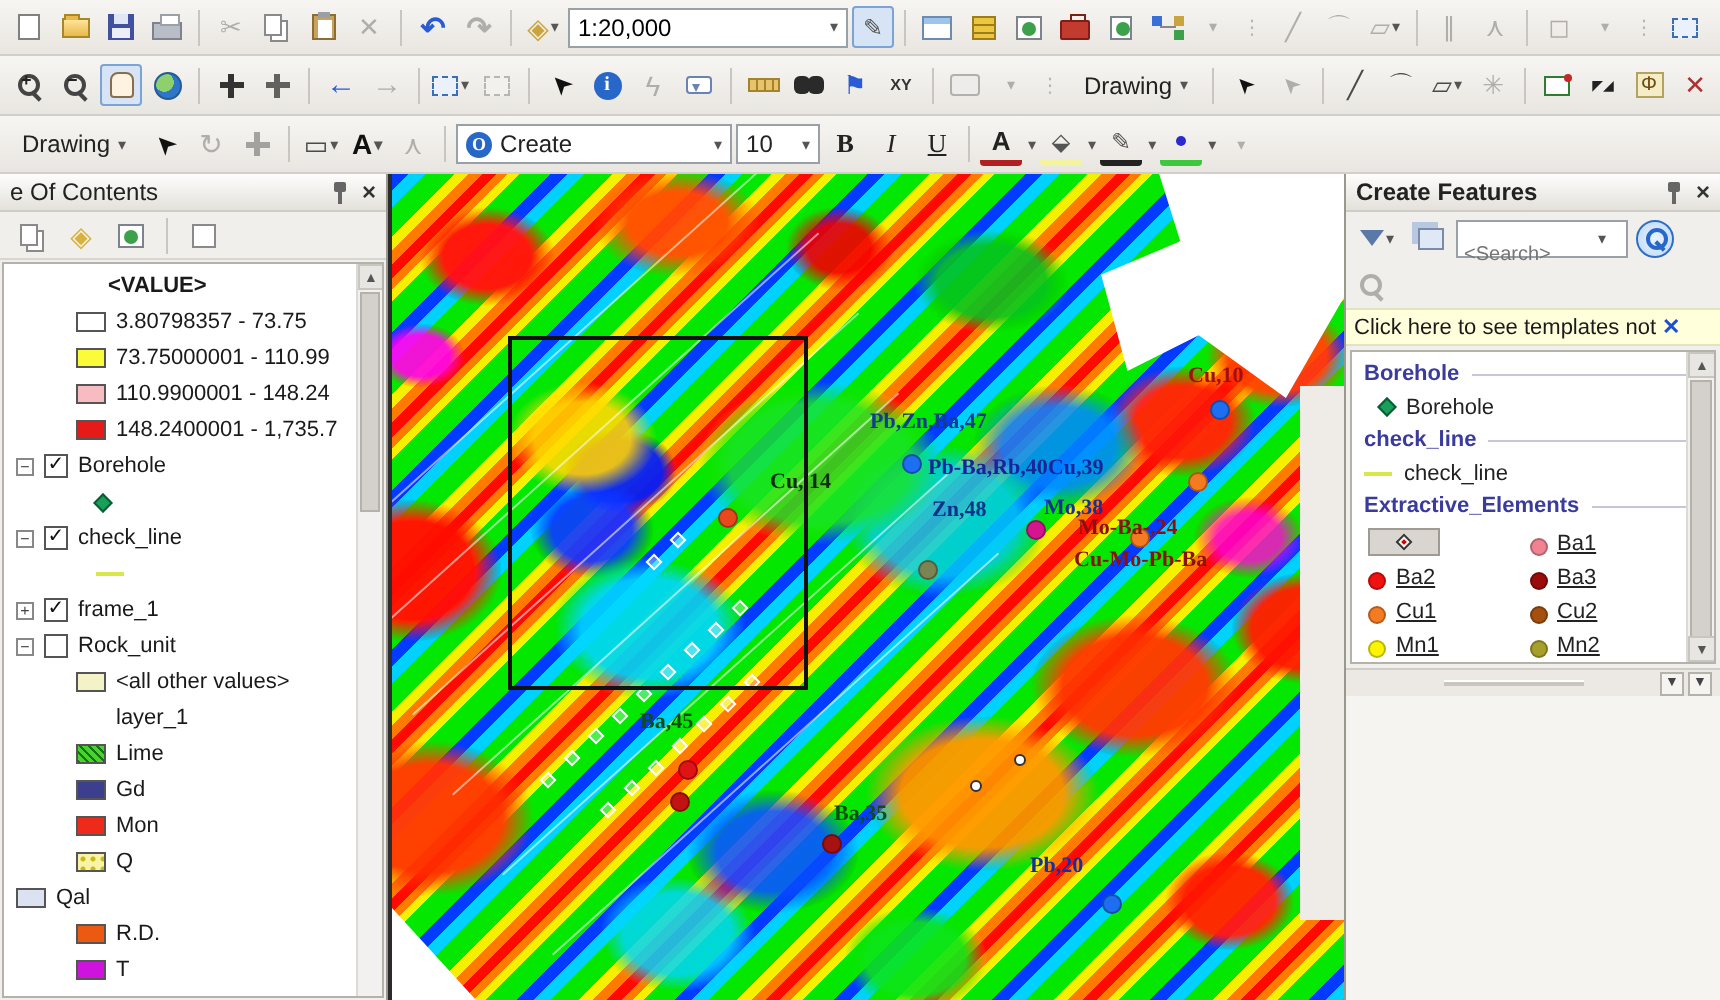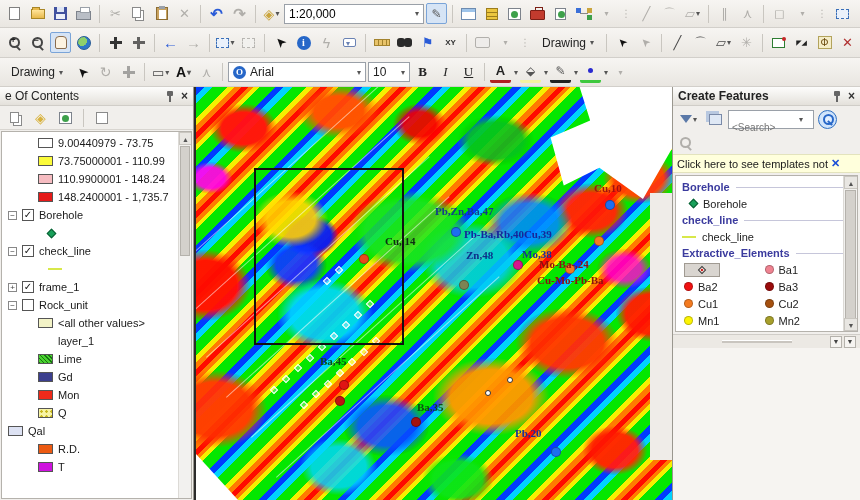--- a/index.html
+++ b/index.html
@@ -366,7 +366,7 @@
     <span class="sep"></span>
     <span class="combo" style="width:138px">
       <span style="width:13px;height:13px;border-radius:50%;background:#2767c8;color:#fff;font:bold 9px/13px 'Liberation Serif',serif;text-align:center;margin-right:4px">O</span>
-      <span>Arial</span>
+      <span>Create</span>
       <span class="car">▾</span>
     </span>
     <span class="combo" style="width:42px">

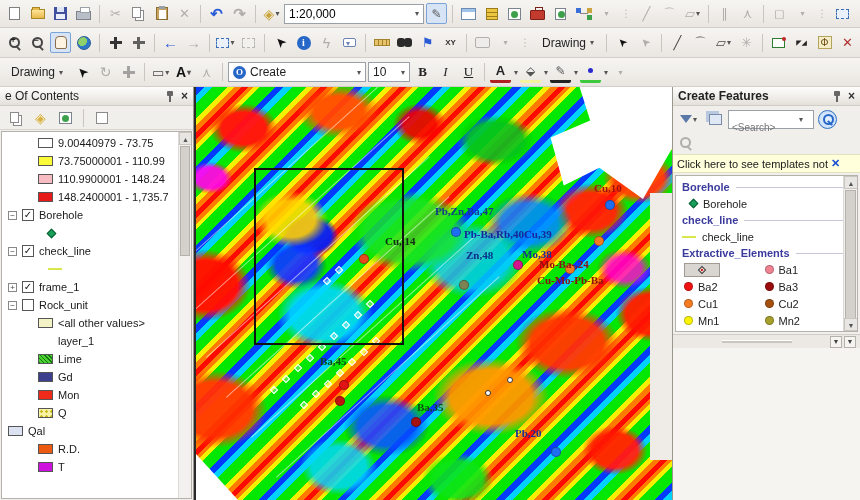--- a/index.html
+++ b/index.html
@@ -413,6 +413,9 @@
           </span>
       </div>
       <div id="toc-tree">
+        <div class="trow" style="padding-left:52px;font-weight:bold">
+            <span>&lt;VALUE&gt;</span>
+          </div>
         <div class="trow" style="padding-left:36px">
             <span class="swatch" style="background-color: rgb(255, 255, 255);"></span>
             <span>9.00440979 - 73.75</span>

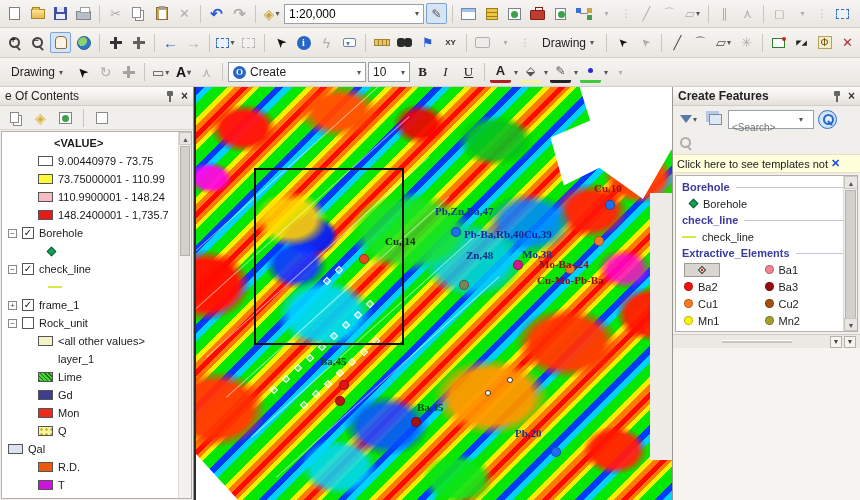--- a/index.html
+++ b/index.html
@@ -418,7 +418,7 @@
           </div>
         <div class="trow" style="padding-left:36px">
             <span class="swatch" style="background-color: rgb(255, 255, 255);"></span>
-            <span>9.00440979 - 73.75</span>
+            <span>3.80798357 - 73.75</span>
           </div>
         <div class="trow" style="padding-left:36px">
             <span class="swatch" style="background-color: rgb(251, 251, 58);"></span>

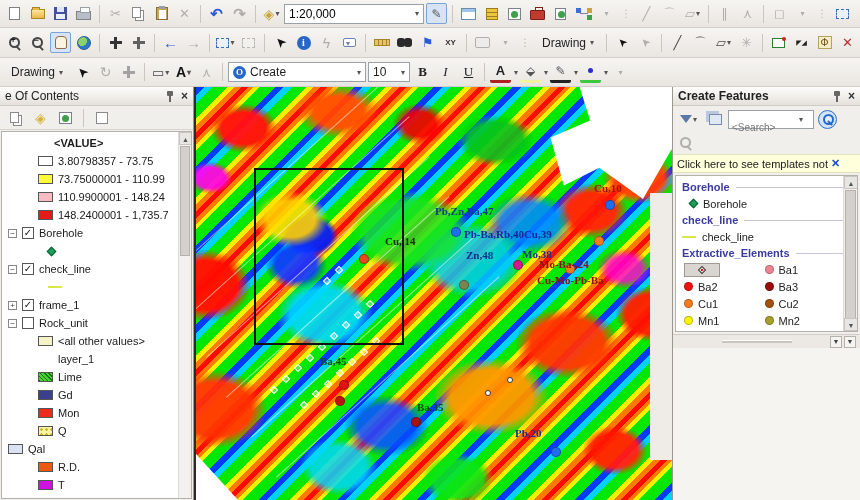--- a/index.html
+++ b/index.html
@@ -162,7 +162,7 @@
   .grp .rule { flex:1; height:1px; background:#c6c6da; margin-left:6px; }
   .titem { display:flex; align-items:center; gap:6px; height:17px; padding-left:8px; }
   .egrid { display:grid; grid-template-columns:1fr 1fr; }
-  .ecell { display:flex; align-items:center; gap:5px; height:17px; padding-left:2px; }
+  .ecell { display:flex; align-items:flex-end; gap:5px; height:17px; padding-left:2px;text-decoration:underline; }
   .edot { width:9px; height:9px; border-radius:50%; border:1px solid rgba(0,0,0,.25); flex:none; }
   .sym-sel { width:36px; height:14px; background:#d9d5d0; border:1px solid #a09a92; display:flex; align-items:center; justify-content:center; }
   .sym-diamond { width:6px; height:6px; border:1px solid #333; transform:rotate(45deg); position:relative; background:#f5f0ea; }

Assigned task → Filter the entries down to the lines containing "bold". Copy each of those lines.

Answer to this task →
       <span style="width:13px;height:13px;border-radius:50%;background:#2767c8;color:#fff;font:bold 9px/13px 'Liberation Serif',serif;text-align:center;margin-right:4px">O</span>
+        <div class="trow" style="padding-left:52px;font-weight:bold">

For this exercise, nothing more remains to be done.